* _Task data_
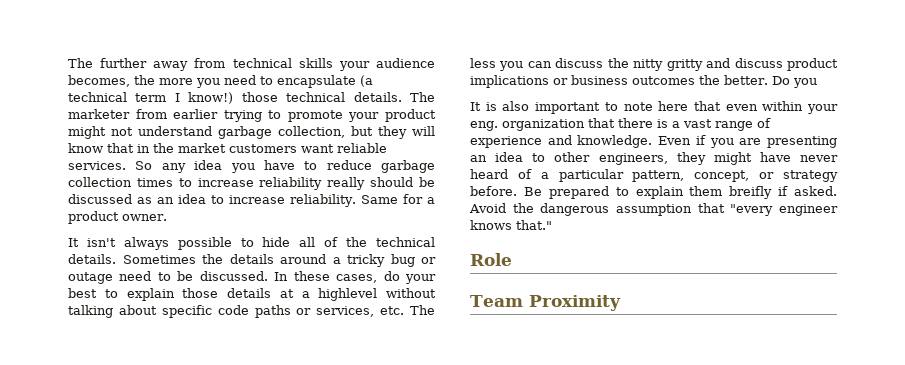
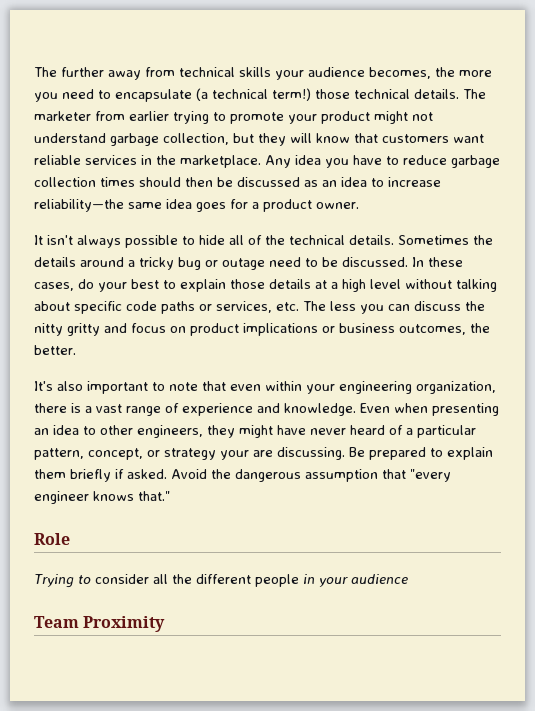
- The further away from technical skills your audience becomes, the more you need to encapsulate (a technical term I know!) those technical details.
+ The further away from technical skills your audience becomes, the more you need to encapsulate (a technical term!) those technical details.
- The marketer from earlier trying to promote your product might not understand garbage collection, but they will know that in the market customers want reliable services. So any idea you have to reduce garbage collection times to increase reliability really should be discussed as an idea to increase reliability. Same for a product owner.
+ The marketer from earlier trying to promote your product might not understand garbage collection, but they will know that customers want reliable services in the marketplace. Any idea you have to reduce garbage collection times should then be discussed as an idea to increase reliability—the same idea goes for a product owner.
- In these cases, do your best to explain those details at a highlevel without talking about specific code paths or services, etc. The less you can discuss the nitty gritty and discuss product implications or business outcomes the better. Do you
- It is also important to note here that even within your eng. organization that there is a vast range of experience and knowledge.
+ In these cases, do your best to explain those details at a high level without talking about specific code paths or services, etc. The less you can discuss the nitty gritty and focus on product implications or business outcomes, the better.
+ It's also important to note that even within your engineering organization, there is a vast range of experience and knowledge.
- Even if you are presenting an idea to other engineers, they might have never heard of a particular pattern, concept, or strategy before.
+ Even when presenting an idea to other engineers, they might have never heard of a particular pattern, concept, or strategy your are discussing.
- Be prepared to explain them breifly if asked.
+ Be prepared to explain them briefly if asked.
+ Trying to consider all the different people in your audience

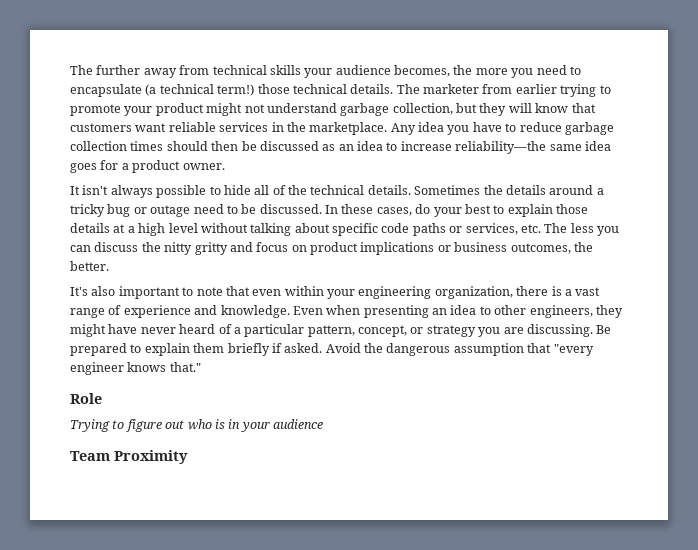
- Even when presenting an idea to other engineers, they might have never heard of a particular pattern, concept, or strategy your are discussing.
+ Even when presenting an idea to other engineers, they might have never heard of a particular pattern, concept, or strategy you are discussing.
- Trying to consider all the different people in your audience
+ Trying to figure out who is in your audience

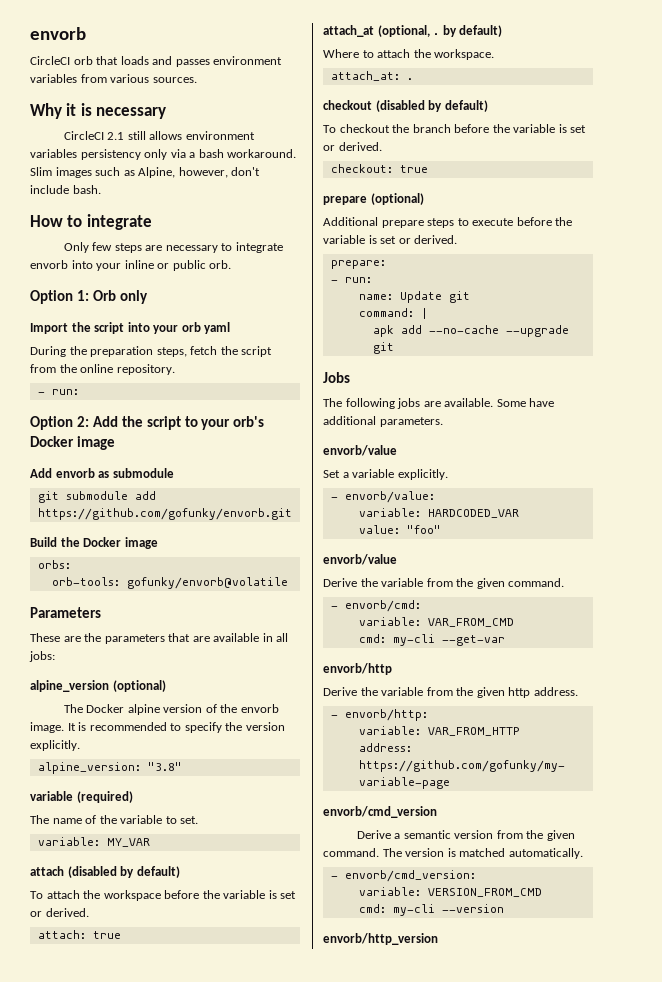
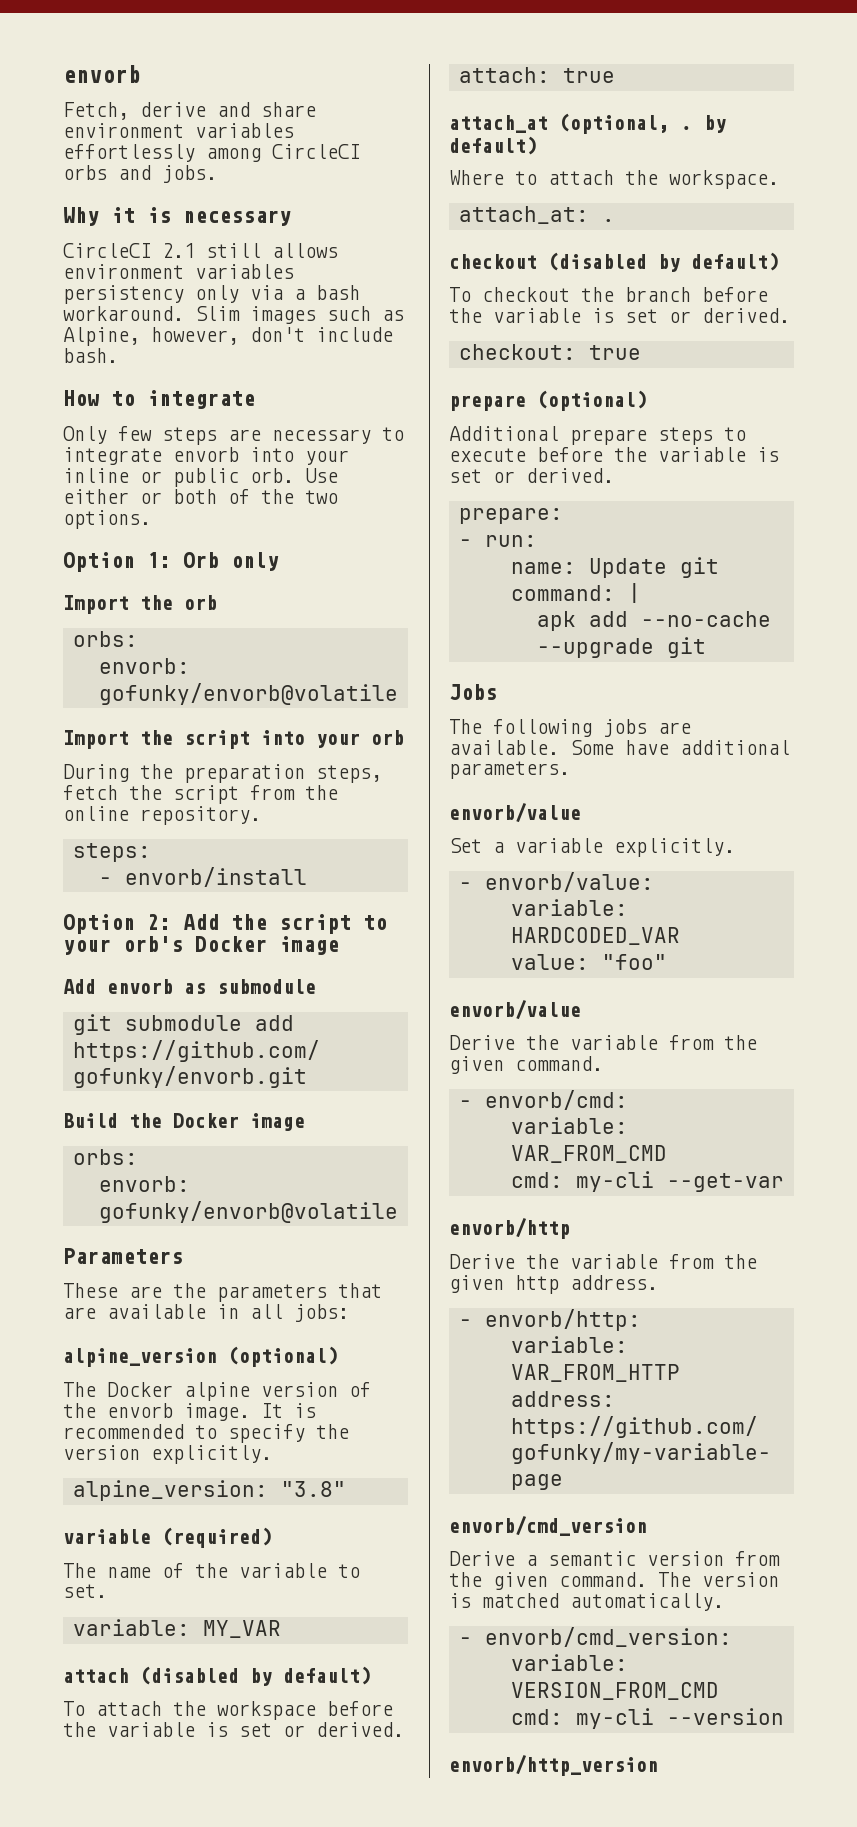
- CircleCI orb that loads and passes environment variables from various sources.
+ Fetch, derive and share environment variables effortlessly among CircleCI orbs and jobs.
- Only few steps are necessary to integrate envorb into your inline or public orb.
+ Only few steps are necessary to integrate envorb into your inline or public orb. Use either or both of the two options.
  Option 1: Orb only
+ Import the orb
+ orbs:
+ envorb: gofunky/envorb@volatile
- Import the script into your orb yaml
+ Import the script into your orb
  During the preparation steps, fetch the script from the online repository.
- - run:
+ steps:
+ - envorb/install
  Build the Docker image
  orbs:
- orb-tools: gofunky/envorb@volatile
+ envorb: gofunky/envorb@volatile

* _Your instructions_
Please retype the material in full, exactly as it reads, apart from the images.

* _The completed task_
- The further away from technical skills your audience becomes, the more you need to encapsulate (a technical term I know!) those technical details.
+ The further away from technical skills your audience becomes, the more you need to encapsulate (a technical term!) those technical details.
- The marketer from earlier trying to promote your product might not understand garbage collection, but they will know that in the market customers want reliable services. So any idea you have to reduce garbage collection times to increase reliability really should be discussed as an idea to increase reliability. Same for a product owner.
+ The marketer from earlier trying to promote your product might not understand garbage collection, but they will know that customers want reliable services in the marketplace. Any idea you have to reduce garbage collection times should then be discussed as an idea to increase reliability—the same idea goes for a product owner.
- In these cases, do your best to explain those details at a highlevel without talking about specific code paths or services, etc. The less you can discuss the nitty gritty and discuss product implications or business outcomes the better. Do you
- It is also important to note here that even within your eng. organization that there is a vast range of experience and knowledge.
+ In these cases, do your best to explain those details at a high level without talking about specific code paths or services, etc. The less you can discuss the nitty gritty and focus on product implications or business outcomes, the better.
+ It's also important to note that even within your engineering organization, there is a vast range of experience and knowledge.
- Even if you are presenting an idea to other engineers, they might have never heard of a particular pattern, concept, or strategy before.
+ Even when presenting an idea to other engineers, they might have never heard of a particular pattern, concept, or strategy your are discussing.
- Be prepared to explain them breifly if asked.
+ Be prepared to explain them briefly if asked.
+ Trying to consider all the different people in your audience

- Even when presenting an idea to other engineers, they might have never heard of a particular pattern, concept, or strategy your are discussing.
+ Even when presenting an idea to other engineers, they might have never heard of a particular pattern, concept, or strategy you are discussing.
- Trying to consider all the different people in your audience
+ Trying to figure out who is in your audience

- CircleCI orb that loads and passes environment variables from various sources.
+ Fetch, derive and share environment variables effortlessly among CircleCI orbs and jobs.
- Only few steps are necessary to integrate envorb into your inline or public orb.
+ Only few steps are necessary to integrate envorb into your inline or public orb. Use either or both of the two options.
  Option 1: Orb only
+ Import the orb
+ orbs:
+ envorb: gofunky/envorb@volatile
- Import the script into your orb yaml
+ Import the script into your orb
  During the preparation steps, fetch the script from the online repository.
- - run:
+ steps:
+ - envorb/install
  Build the Docker image
  orbs:
- orb-tools: gofunky/envorb@volatile
+ envorb: gofunky/envorb@volatile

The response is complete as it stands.